Dentro do cronograma de privatização da CESP estabelecido pelo governo estadual foi publicado no último dia 11 de agosto o prospecto de oferta de ações aos trabalhadores da empresa.

De acordo com a lei 9631, que regulamentou as privatizações das empresas de energia paulista desde 1996, no caso de venda de empresas geradoras, 5% do total de ações devem ser reservadas preferencialmente aos trabalhadores.

No caso da CESP, a lei parecia ter sido cumprida, pois 5% foram oferecidos aos trabalhadores. No total, as ações reservadas aos trabalhadores são 16.375.632.

Há problemas. Desse total, apenas 689.520 serão vendidas com deságio de 50% no valor de R$ 8,40. O restante (15.686.112 ações) será vendido sem deságio pelo preço de R$ 16,80.

Além da escassez de oferta de ações com deságio, os trabalhadores que têm direito a exercerem o direito de compra serão apenas aqueles que estavam inseridos na empresa em 31 de julho de 2016. Também terá direito quem se aposentou após essa data.
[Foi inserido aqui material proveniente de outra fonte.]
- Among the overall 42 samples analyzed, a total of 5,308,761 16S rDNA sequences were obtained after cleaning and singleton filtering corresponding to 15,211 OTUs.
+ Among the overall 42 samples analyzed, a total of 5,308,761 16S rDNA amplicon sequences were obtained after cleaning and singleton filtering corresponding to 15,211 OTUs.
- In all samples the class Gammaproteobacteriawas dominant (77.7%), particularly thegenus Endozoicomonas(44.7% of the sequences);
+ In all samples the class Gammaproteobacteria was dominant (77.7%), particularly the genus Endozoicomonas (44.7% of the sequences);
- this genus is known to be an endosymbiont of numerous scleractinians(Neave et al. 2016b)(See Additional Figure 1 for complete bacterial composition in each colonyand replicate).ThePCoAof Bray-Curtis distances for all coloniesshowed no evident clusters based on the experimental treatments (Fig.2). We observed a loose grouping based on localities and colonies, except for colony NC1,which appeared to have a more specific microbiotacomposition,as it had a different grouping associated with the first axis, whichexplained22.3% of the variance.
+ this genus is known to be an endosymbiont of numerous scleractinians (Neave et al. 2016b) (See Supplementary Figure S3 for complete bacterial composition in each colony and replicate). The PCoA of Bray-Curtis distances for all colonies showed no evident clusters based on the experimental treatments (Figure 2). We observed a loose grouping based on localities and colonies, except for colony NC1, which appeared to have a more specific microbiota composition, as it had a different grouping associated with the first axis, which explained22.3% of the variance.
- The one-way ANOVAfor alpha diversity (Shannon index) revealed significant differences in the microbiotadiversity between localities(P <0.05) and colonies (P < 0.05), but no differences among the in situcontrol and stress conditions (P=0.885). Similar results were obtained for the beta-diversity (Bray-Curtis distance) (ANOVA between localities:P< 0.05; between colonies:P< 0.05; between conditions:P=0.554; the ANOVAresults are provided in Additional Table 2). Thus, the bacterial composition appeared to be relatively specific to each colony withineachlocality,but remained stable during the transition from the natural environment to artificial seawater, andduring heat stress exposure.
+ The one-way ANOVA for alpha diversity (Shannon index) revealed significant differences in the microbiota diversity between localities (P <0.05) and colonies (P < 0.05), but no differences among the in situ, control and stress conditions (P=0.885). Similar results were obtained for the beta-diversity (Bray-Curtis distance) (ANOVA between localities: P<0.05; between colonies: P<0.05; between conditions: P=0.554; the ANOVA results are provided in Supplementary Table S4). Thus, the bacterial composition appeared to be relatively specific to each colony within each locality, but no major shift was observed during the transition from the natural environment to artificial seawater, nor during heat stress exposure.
Diante deste quadro, o Sinergia CUT estará em reuniões com os companheiros do Sindicato dos Eletricitários de São Paulo, Sindicato dos Engenheiros e Instituto Adecon.

A meta é buscar alternativas para viabilizar a participação dos trabalhadores e aumentar a quantidade de ações com deságio. Outra meta é ampliar o número de trabalhadores autorizados a participarem da compra das ações. Fique ligado. Voltaremos ao assunto.